For arithmetic operations, the left operand and right operand are separated by a Null opcode. We, therefore, find the position of the OpNull in the instructions vector.

let left = instructions.get(0..seperator_index).unwrap().to_vec();
let left = vec![left];

let right = instructions.get(seperator_index + 1..instructions.len()).unwrap().to_vec();
let right = vec![right];

let left_value = match self.executor(&left, params.clone()) {
    Ok(obj) => match obj {
        CompileObject::Integer(number) => number,
        _ => 0_isize,
    },
    Err(_) => 0_isize,
};

let right_value = match self.executor(&right, params.clone()) {
    Ok(obj) => match obj {
        CompileObject::Integer(number) => number,
        _ => 0_isize,
    },
    Err(_) => 0_isize,
};

Once we have the separator, we use it to dissect the instructions vector into two parts, the left and right. In Line 1 to Line 2 we retrieve the left-hand side of the operation. In Line 4 to Line 5 we retrieve the right-hand side of the operation. Arithmetic operations are only valid for integer values. In Karis, integer values match the usize type in Rust. Why usize? So that we can be able to support both negative and positive integers. From Line 7 to Line 13 we call the executor method of passing the left operand. The executor will use the provided instructions to retrieve the actual value from the constant pool. We expect an integer to be returned, otherwise, we return a zero. We do the same thing in the right-hand side operand as seen from Line 15 to Line 21.

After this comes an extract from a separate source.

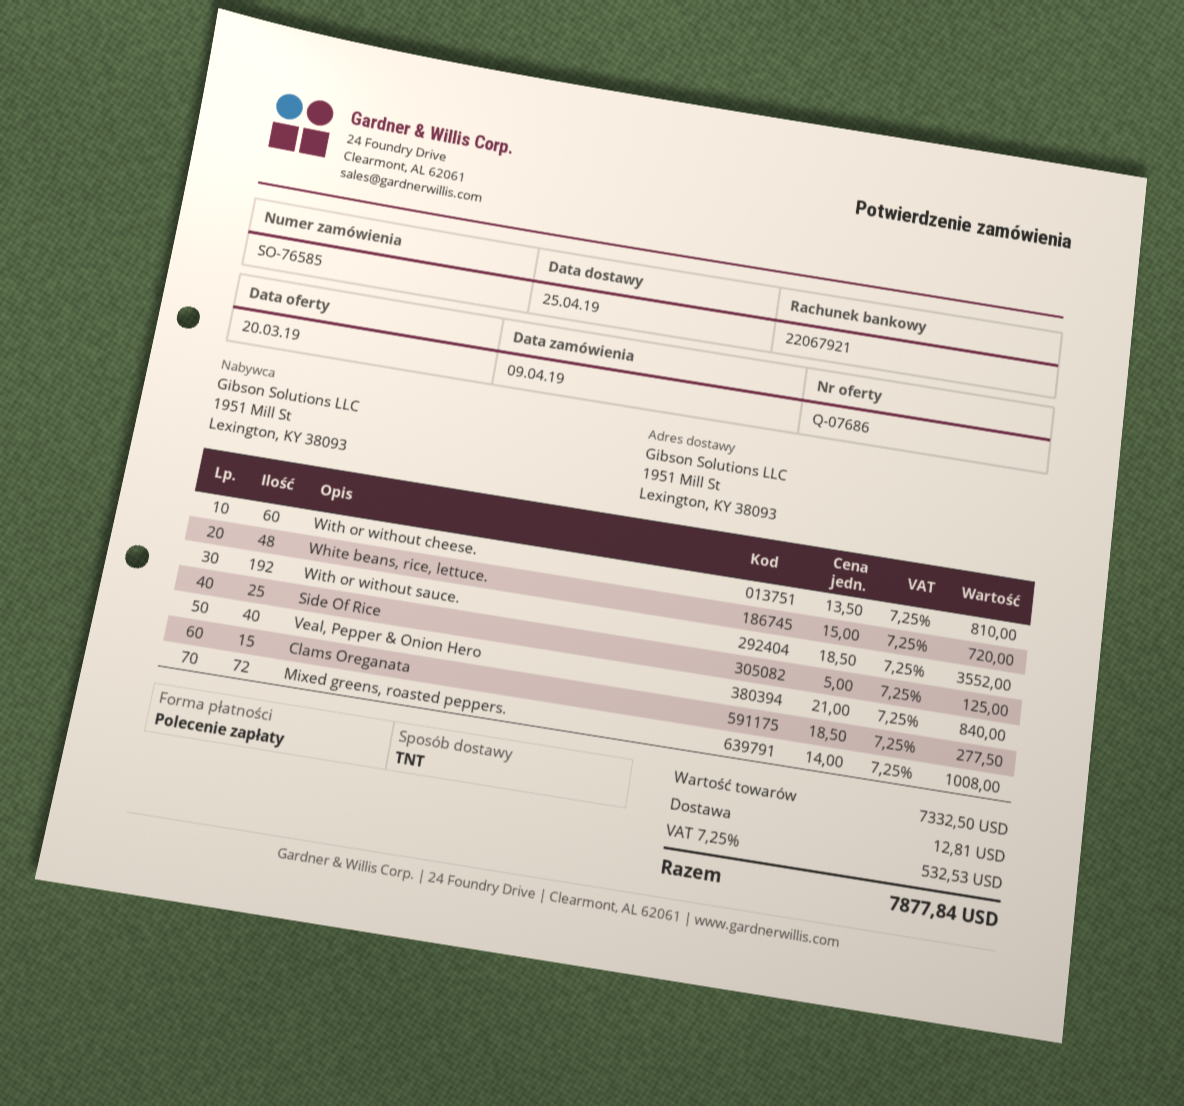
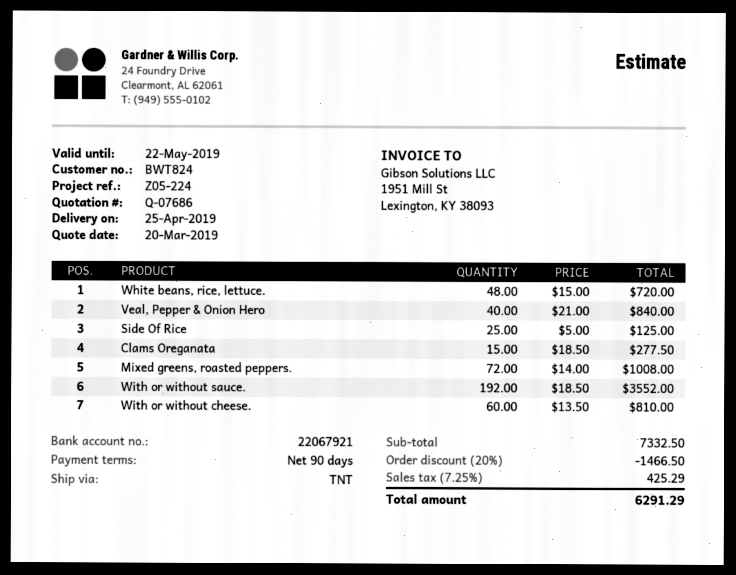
discount: none -> 20% = 1466.50
shipping: 12.81 -> none
tax: 7.25% = 532.53 -> 7.25% = 425.29
total: 7877.84 -> 6291.29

let result = match command {
    2OpCode::OpAdd => left_value + right_value,
    OpCode::OpMinus => left_value - right_value,
    OpCode::OpMultiply => left_value * right_value,
    OpCode::OpDivide => left_value / right_value,
    6OpCode::OpModulus => left_value % right_value,
    _ => 0_isize,
};
Ok(CompileObject::Integer(result))

With the actual values available, we proceed to do the operation intended. From Line 2 to Line 6 we carry out the operations and then return the result wrapped in a CompileObject type. This result will be consumed by another operation; either a print or an assignment to a variable.

Executing conditional operations is somewhat more involving than arithmetic operations. Recall conditional operations evaluate boolean values in addition to integers and strings. For each primitive type, the question of how to evaluate such types until they produce a boolean result is going to be our major concern. Consider this example:

let name1 @string = "karis"
let name2 @string = "karis programming language"
let result @boolean = name1 || name2;

At first glance, it’s not exactly obvious how to come up with the result. Should we consider the length or should we consider the similarity to the content? Such edge cases are what we need to be aware of when executing conditional operations.

Execution implementation

Let’s now move to implementing the operations. We pick up from where we left off. We add another matching pattern. This time for all opcodes that are related to conditional operations.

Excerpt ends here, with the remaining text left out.